The states experienced a major upheaval of the economic success that preceded the pandemic this year, but, like clockwork, we have overcome one step at a time.
We didn’t get a free pass to fall behind, and neither did our state leaders. It is important now to hold our elected officials and ourselves accountable for the sake of the years to come.
Businesses did not take a free pass either. They are open, and they are eager to succeed. To hold states accountable to improve pro-business environments means more jobs and a smoother recovery for the nearly 14 million Americans currently unemployed. And this month Area Development released its state ranking of top states for doing business in 2020. Publications, rankings and analyses are more important than ever before because they tell us, the voters, how our state or state leaders are stacking up, and who we should be taking cues from.
At the top of the list is Georgia - its seventh consecutive win - followed by Tennessee, South Carolina, Texas and North Carolina, respectively. In fact, every state in the ranking’s top ten is in the South aside from the 7th, Indiana. But separate from a clear geographical majority, the 13 variables used to rank the state’s pro-business environments included corporate tax structure, the state’s regulatory environment and state government cooperation and responsiveness.
Similarly, organizations like the American Legislative Exchange Council release comprehensive reports annually to check in with how the states are doing in specific policy areas. Last month the 13th Edition of Rich States, Poor States released, which ranks the economic competitiveness of states using 15 equally weighted policy variables. Right-to-work, top marginal corporate income tax rate and state minimum wage are among them, and Area Development’s top 5 states are ranked in the upper half of these Rich States, Poor States variables.
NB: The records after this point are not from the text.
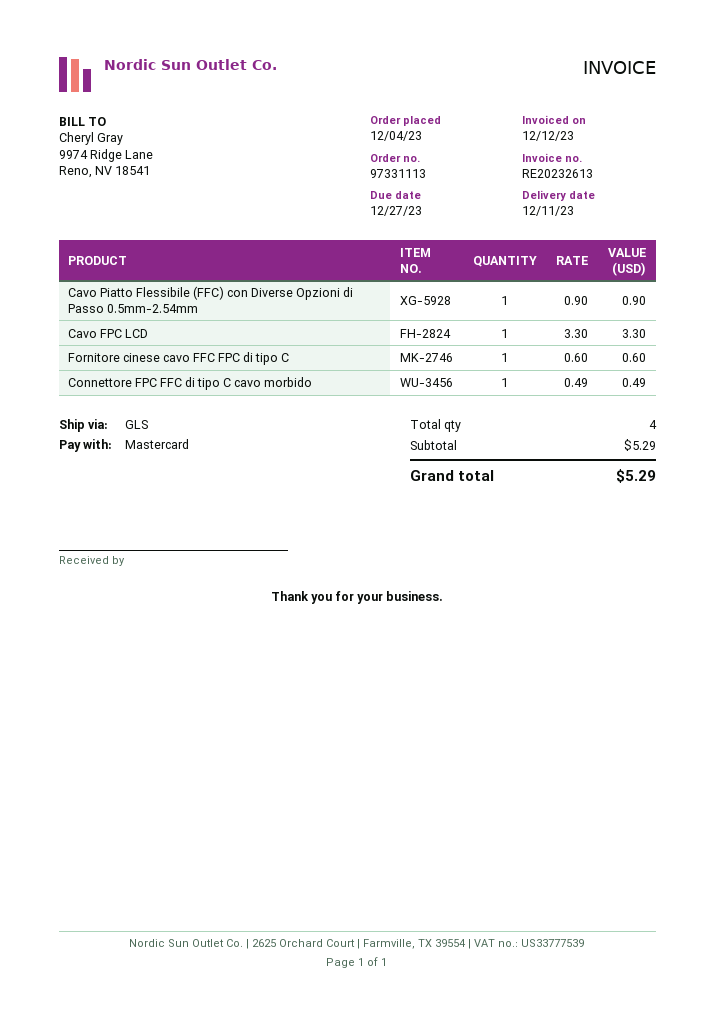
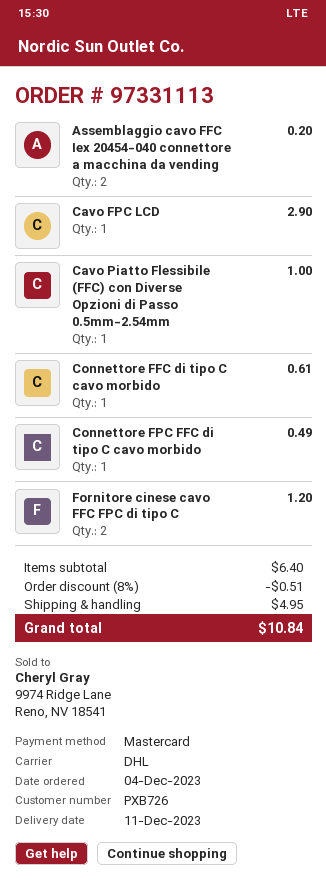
shipping method: GLS -> DHL
Cavo Piatto Flessibile (FFC) con Diverse Opzioni di Passo 0.5mm-2.54mm: 1 for 0.90 -> 1 for 1.00
Cavo FPC LCD: 1 for 3.30 -> 1 for 2.90
Fornitore cinese cavo FFC FPC di tipo C: 1 for 0.60 -> 2 for 1.20
Assemblaggio cavo FFC Iex 20454-040 connettore a macchina da vending: none -> 2 for 0.20
Connettore FFC di tipo C cavo morbido: none -> 1 for 0.61
subtotal: 5.29 -> 6.40
discount: none -> 8% = 0.51
shipping: none -> 4.95
total: 5.29 -> 10.84

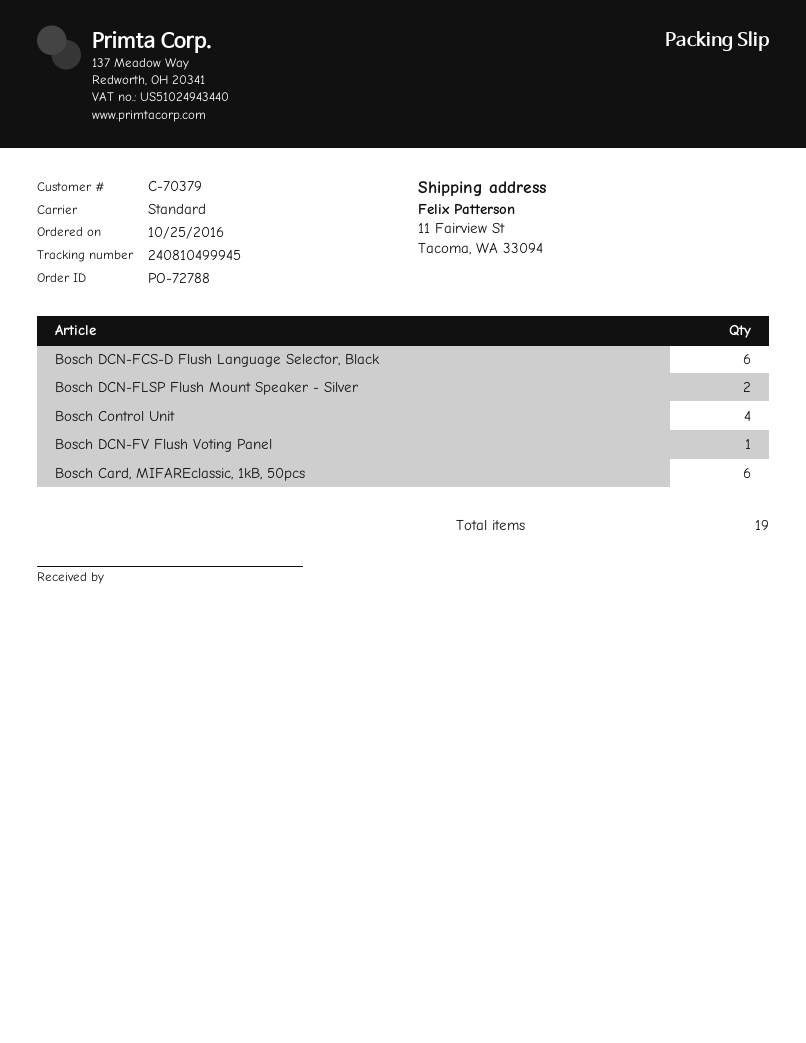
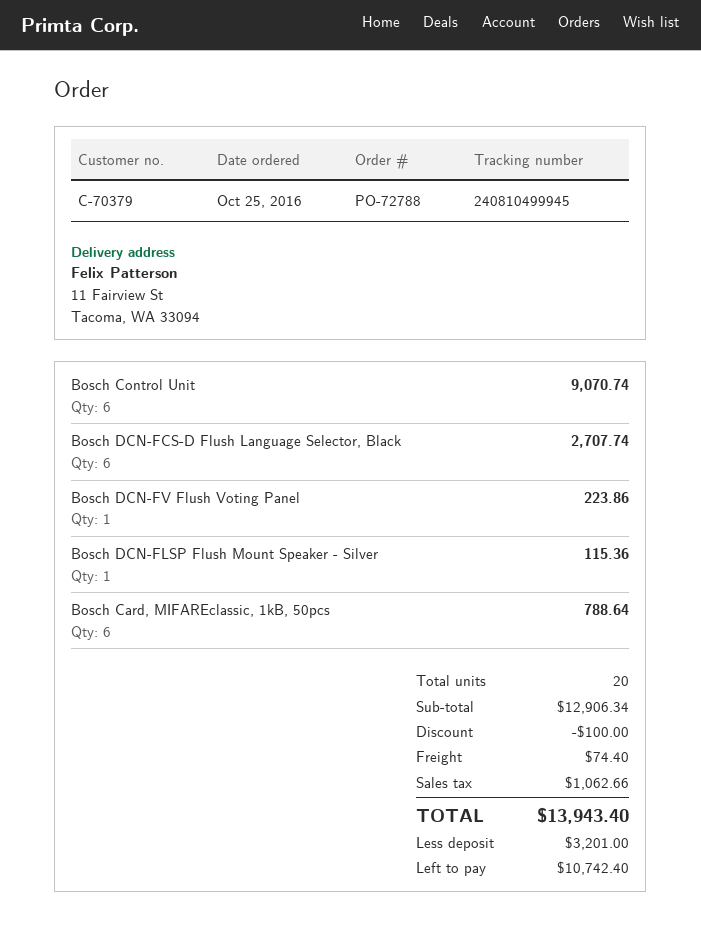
Bosch DCN-FLSP Flush Mount Speaker - Silver: 2 -> 1
Bosch Control Unit: 4 -> 6
total quantity: 19 -> 20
While Area Development makes a ranking to help states create a pro-business environment - which would no doubt help states identify steps to build business strong in the recovery unfolding before us - it’s also important to stay attuned to what priorities best serve the taxpayers in our states.
Stronger business means more jobs, and more jobs mean more opportunity for Americans. Good economic policy is obviously a win for the residents of every state, and trends have shown people will flee the poor states to find success in those better-prepared states. We saw it this year with New York, and we will likely see it again.
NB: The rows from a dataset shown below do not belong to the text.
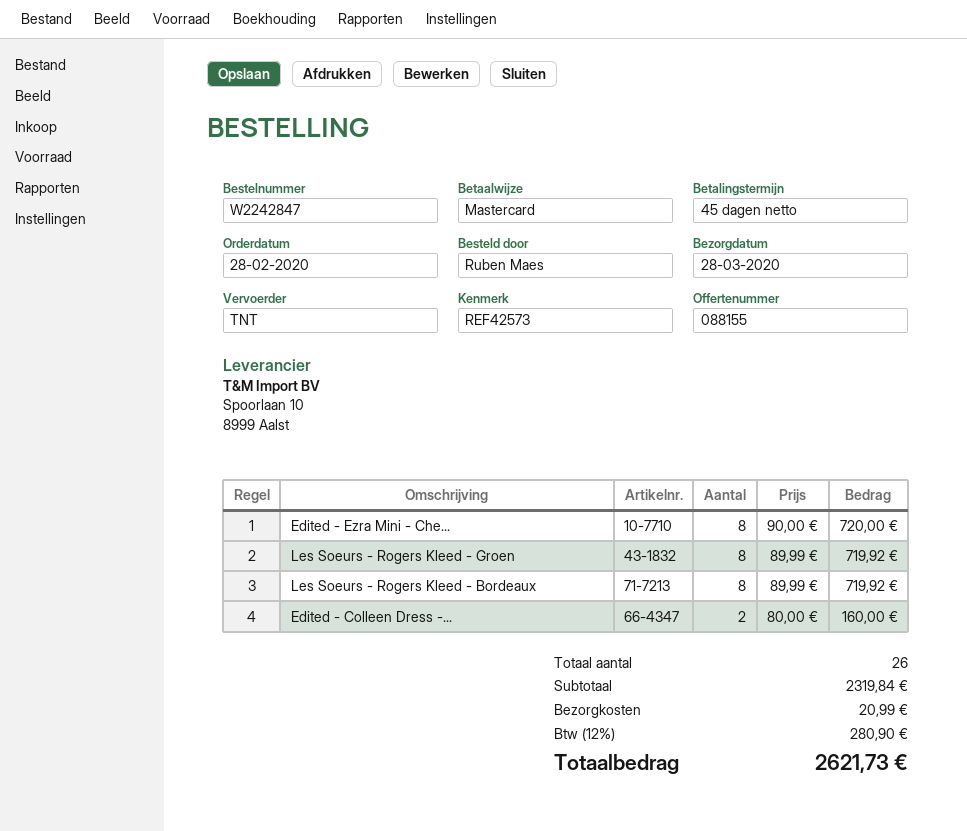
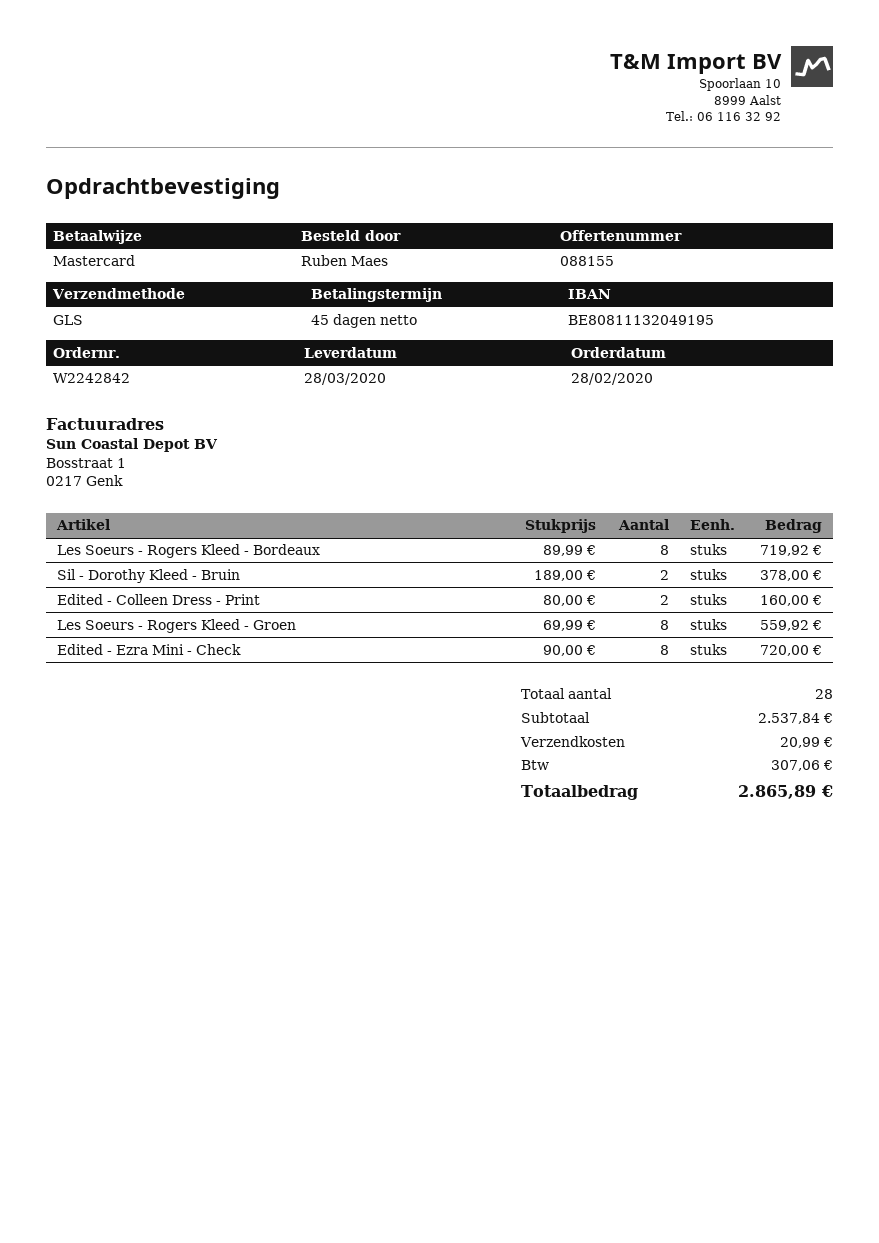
order number: W2242847 -> W2242842
shipping method: TNT -> GLS
Les Soeurs - Rogers Kleed - Groen: 8 x 89.99 = 719.92 -> 8 x 69.99 = 559.92
Sil - Dorothy Kleed - Bruin: none -> 2 x 189.00 = 378.00
total quantity: 26 -> 28
subtotal: 2319.84 -> 2537.84
tax: 280.90 -> 307.06
total: 2621.73 -> 2865.89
Luckily, we also know the policy solutions that make up good economic policy thanks to the many publications, rankings and analysis that tell us how our states did. Even before the pandemic, when our economy was thriving, neglecting to make policy changes in the right direction was enough to fall behind. This is even more true today as we grapple with the fiscal shock of the global crisis.
That is why it is so important we stay informed, and we check in on our elected officials’ and our state leaders’ performances to make sure we’re making the right decisions as voters, taxpayers and community leaders. We should keep up with our state’s ranking in business, in economic competitiveness and how our governors are performing. These variables have proven to work, they are based on individual liberty and free enterprise and they lay the roadmap to success.
We have the tools, it’s time to use them.
Nelson is the chief executive office of the American Legislative Exchange Council, an organization bringing state legislators and stakeholders together to develop public policy beneficial to the free market and individual liberty.